Part I: Brief Overview, Tortuous History, and MOAs

Like with all posts the first part introduces Fluvoxamine, providing a brief history into it’s structure and development. I also briefly discuss the emerging concerns over SSRIs through the context of Fluvoxamine’s relationship to the Columbine Shooting Massacre. Lastly, I discuss some of Fluvoxamine’s mechanisms of action.

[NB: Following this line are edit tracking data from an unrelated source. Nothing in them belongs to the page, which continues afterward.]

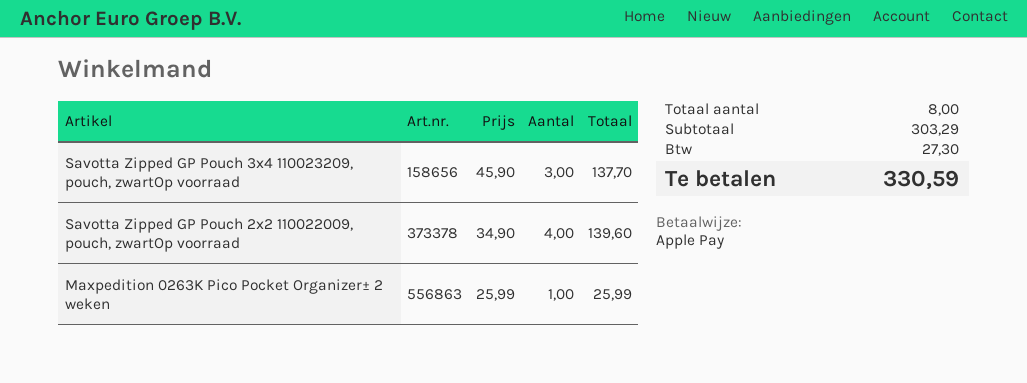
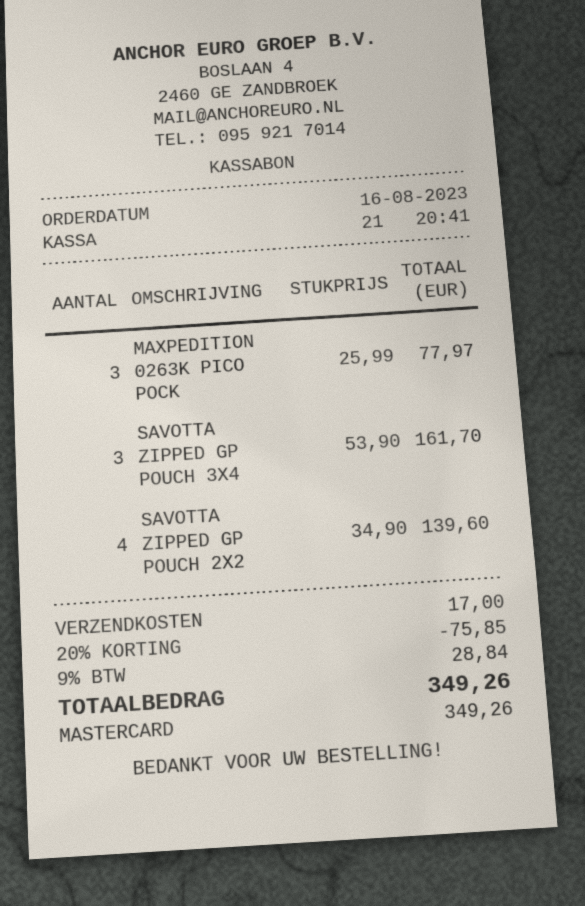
payment method: Apple Pay -> Mastercard
Savotta Zipped GP Pouch 3x4 110023209, pouch, zwartOp voorraad: 3 x 45.90 = 137.70 -> 3 x 53.90 = 161.70
Maxpedition 0263K Pico Pocket Organizer± 2 weken: 1 x 25.99 = 25.99 -> 3 x 25.99 = 77.97
discount: none -> 20% = 75.85
shipping: none -> 17.00
tax: 27.30 -> 28.84
total: 330.59 -> 349.26

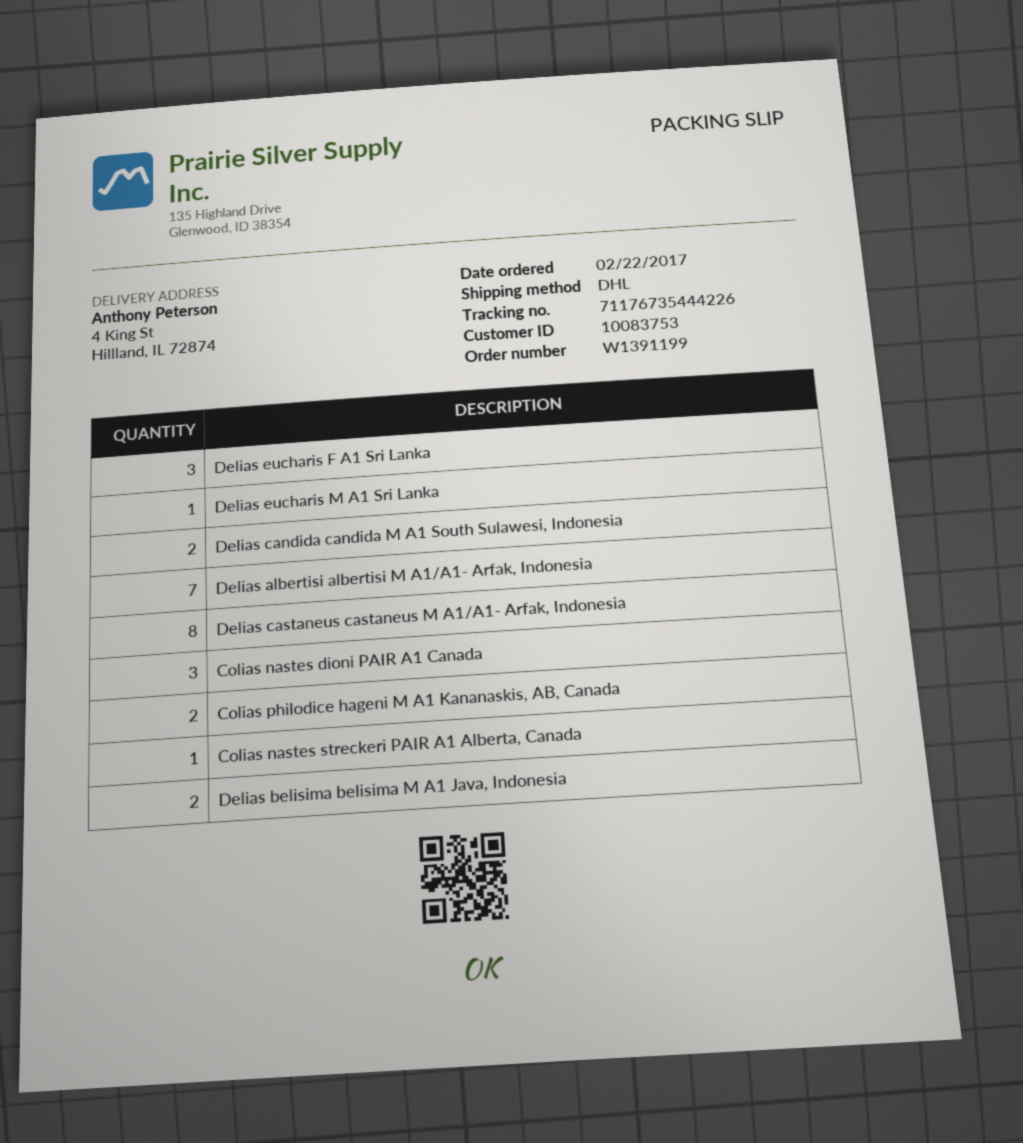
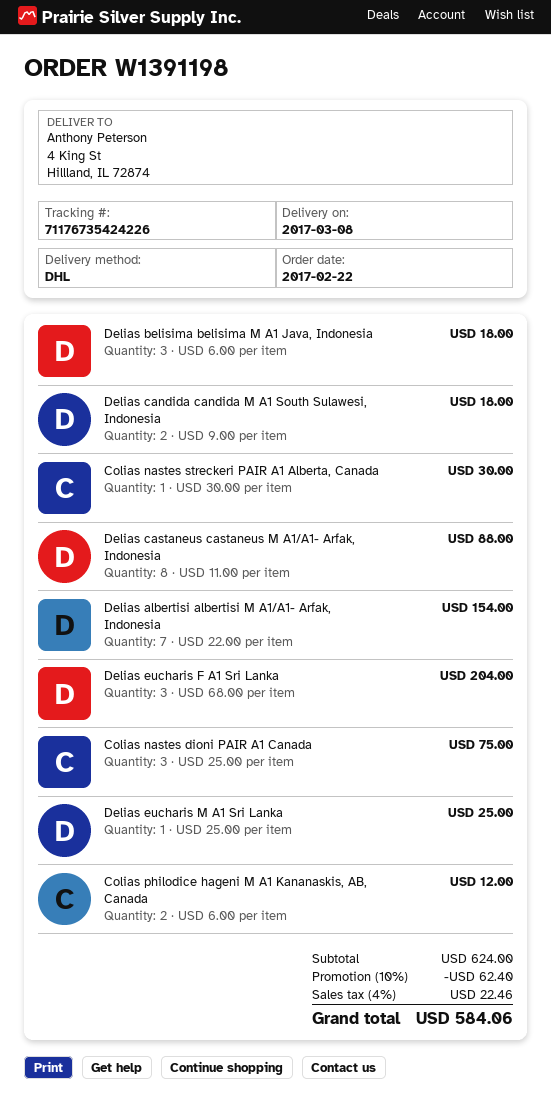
order number: W1391199 -> W1391198
tracking number: 71176735444226 -> 71176735424226
Delias belisima belisima M A1 Java, Indonesia: 2 -> 3

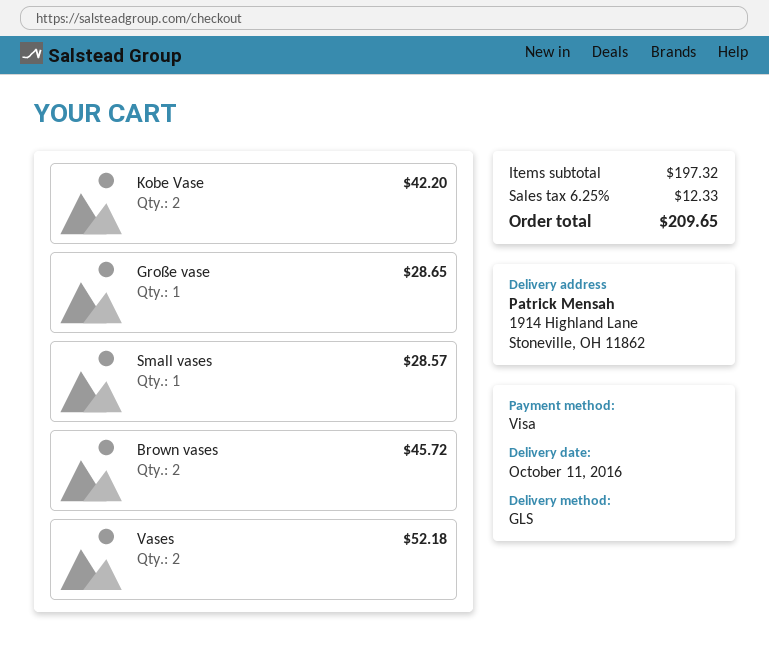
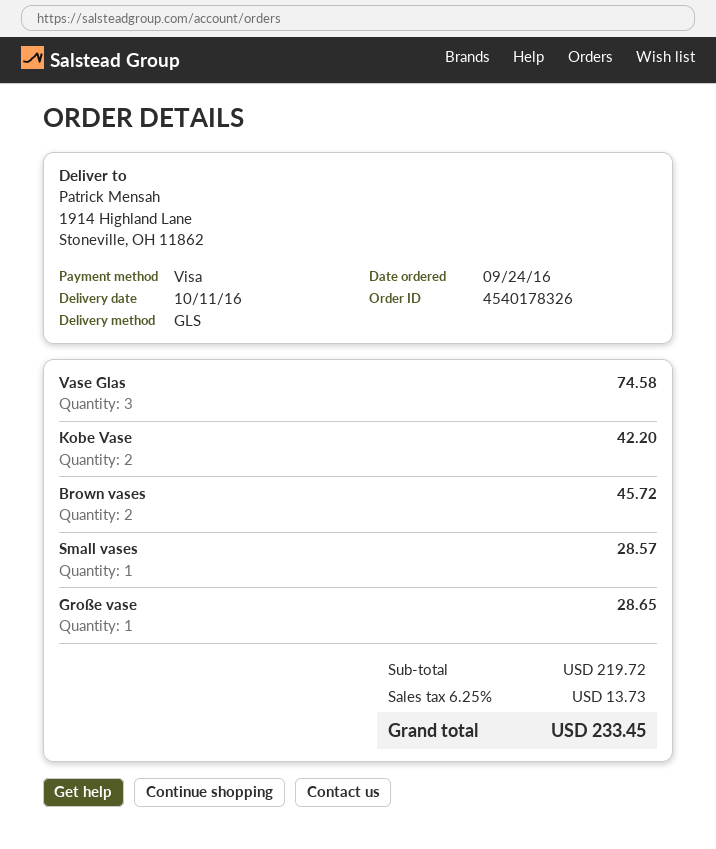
Vases: 2 for 52.18 -> none
Vase Glas: none -> 3 for 74.58
subtotal: 197.32 -> 219.72
tax: 6.25% = 12.33 -> 6.25% = 13.73
total: 209.65 -> 233.45

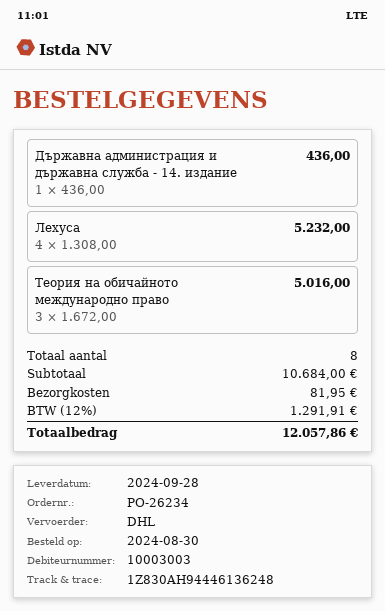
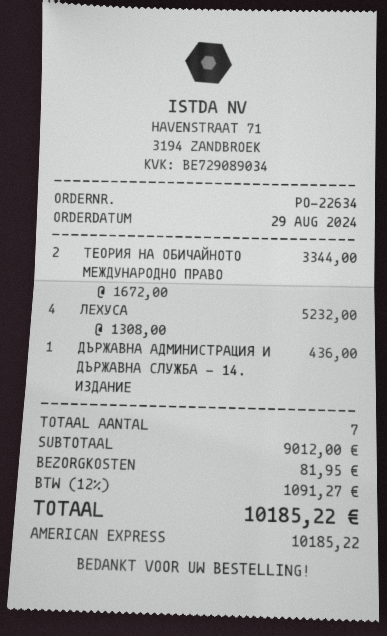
order number: PO-26234 -> PO-22634
order date: 2024-08-30 -> 2024-08-29
Теория на обичайното международно право: 3 x 1672.00 = 5016.00 -> 2 x 1672.00 = 3344.00
total quantity: 8 -> 7
subtotal: 10684.00 -> 9012.00
tax: 12% = 1291.91 -> 12% = 1091.27
total: 12057.86 -> 10185.22

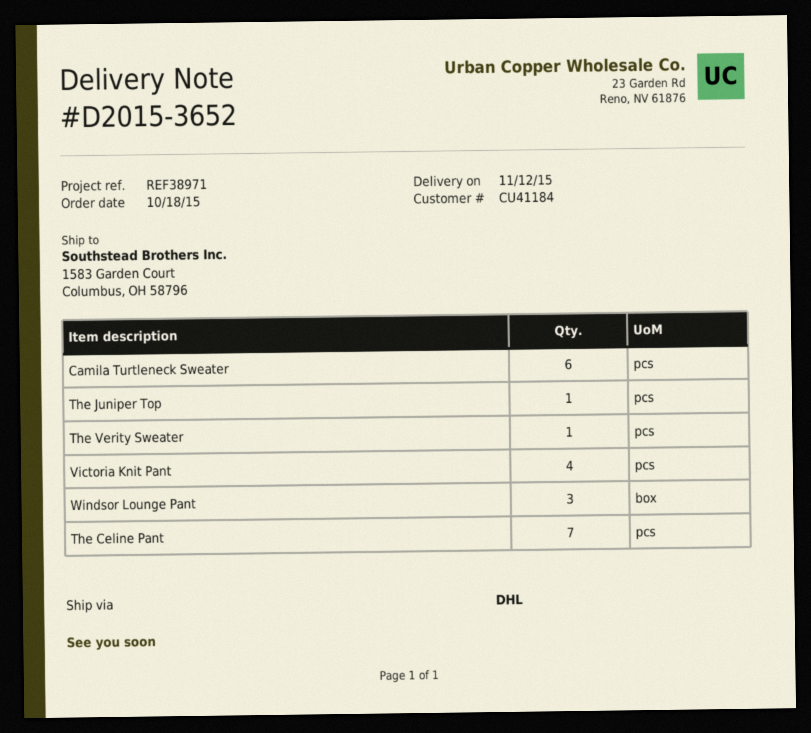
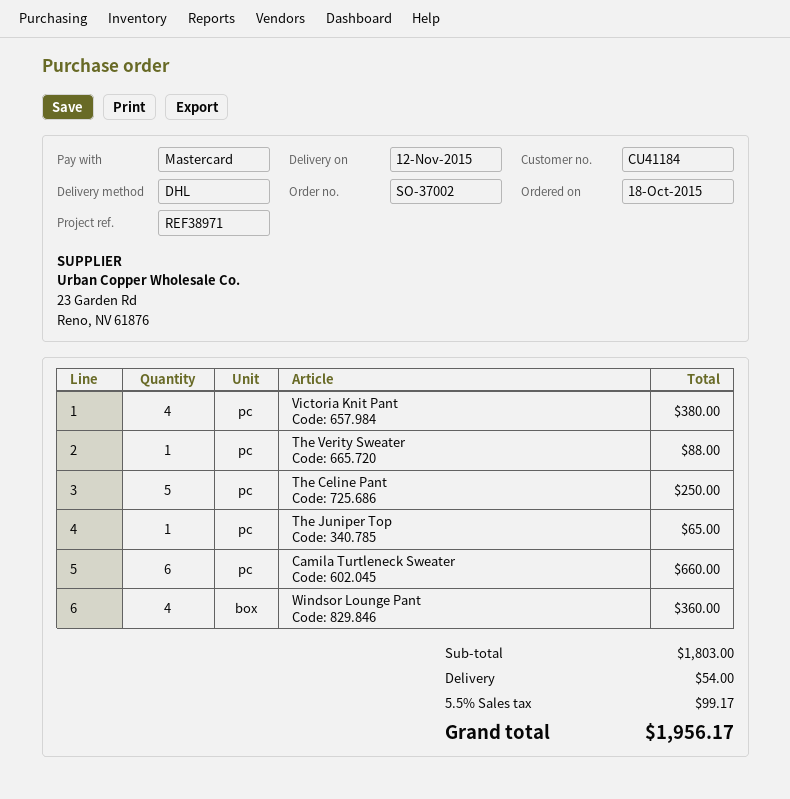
Windsor Lounge Pant: 3 -> 4
The Celine Pant: 7 -> 5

Fluvoxamine: The Little SSRI that Could – Part I

Part II: Nonclinical Examination of Lysosomotropism and the ASM/Ceramide Pathway

Going more in depth I then examine each MOA in further detail. Based on my research I found it important to discuss Lysosomotropism and the ASM/Ceramide pathway, although I decided to skip over discussing some of these MOAs in Part I, and therefore included it here. I then provide studies from the literature involving these pathways, and include studies involving these pathways, Fluvoxamine (or Fluoxetine) and SARS-COV2 infection.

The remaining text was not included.